[[ Source information open ]]

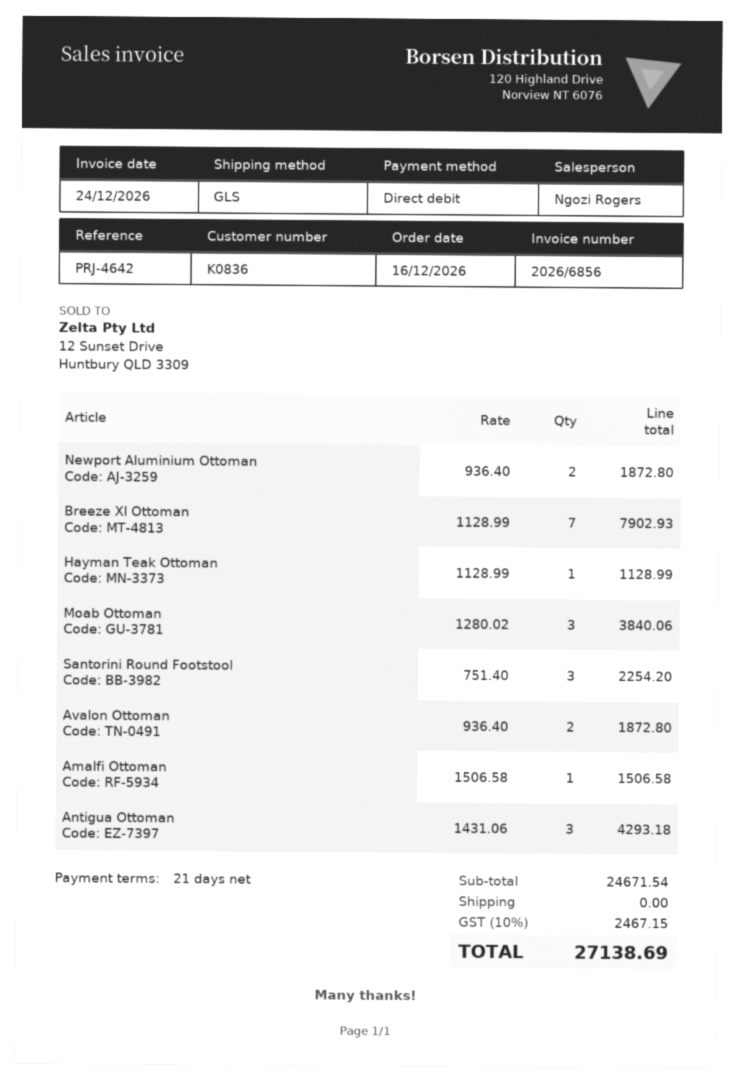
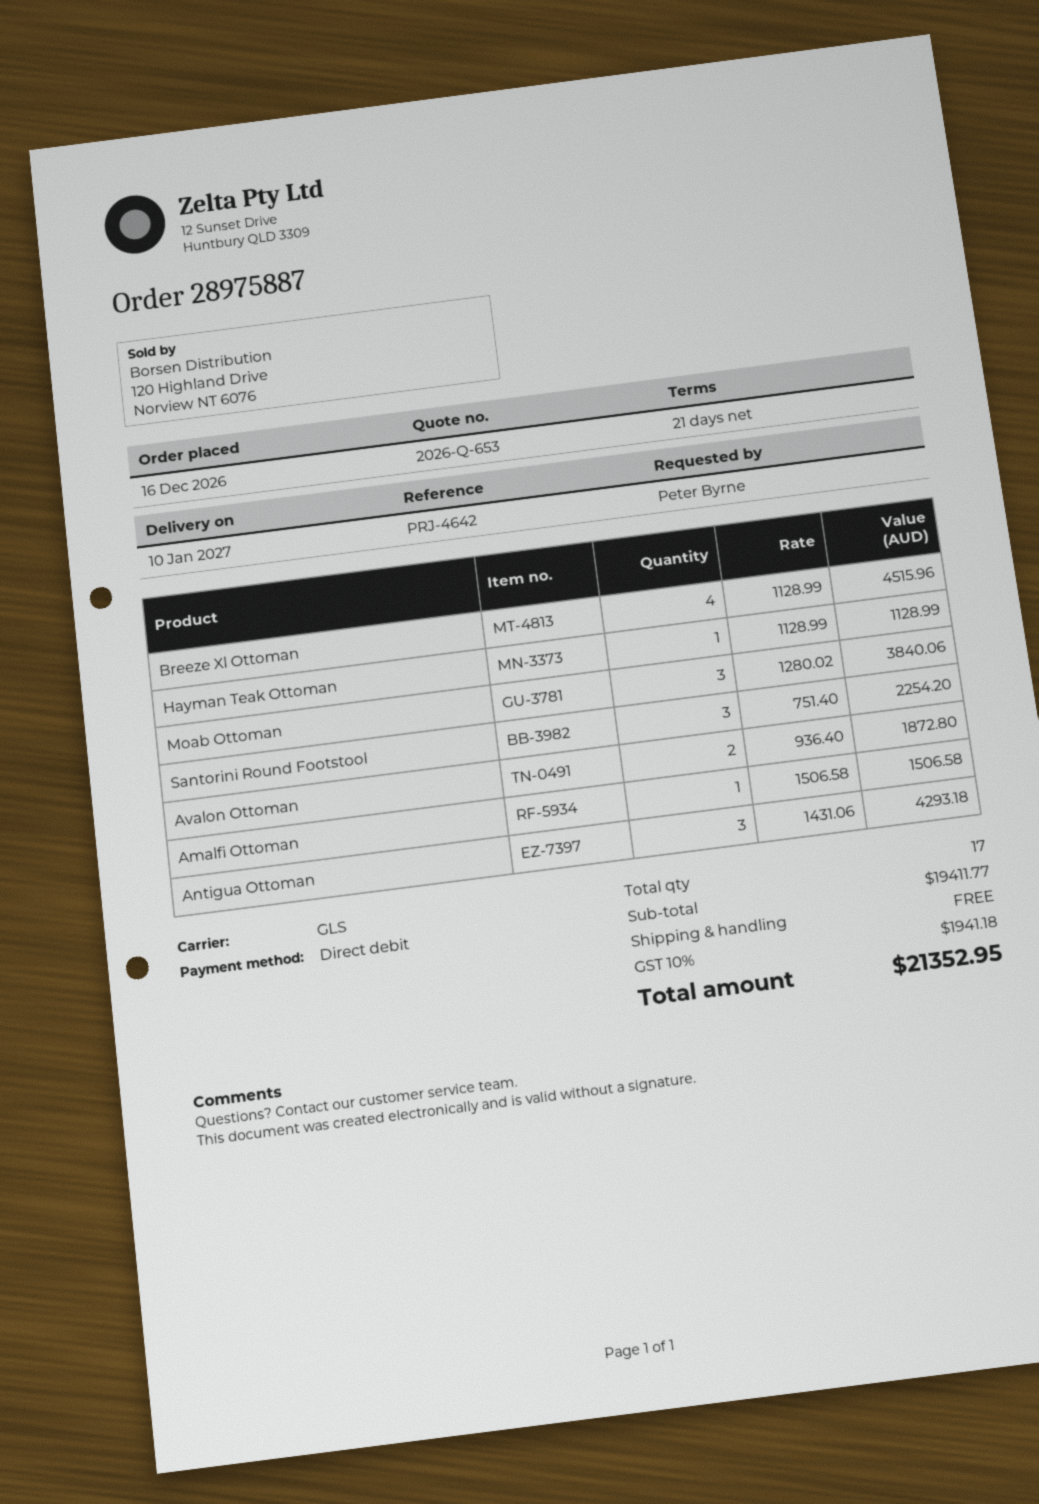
Newport Aluminium Ottoman: 2 x 936.40 = 1872.80 -> none
Breeze Xl Ottoman: 7 x 1128.99 = 7902.93 -> 4 x 1128.99 = 4515.96
subtotal: 24671.54 -> 19411.77
tax: 10% = 2467.15 -> 10% = 1941.18
total: 27138.69 -> 21352.95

[[ Source information closed ]]

▶ [Required action]:
Your task is to copy each line of the material that contains the word "Ottoman".

▶ [Solution to this task]:
Newport Aluminium Ottoman: 2 x 936.40 = 1872.80 -> none
Breeze Xl Ottoman: 7 x 1128.99 = 7902.93 -> 4 x 1128.99 = 4515.96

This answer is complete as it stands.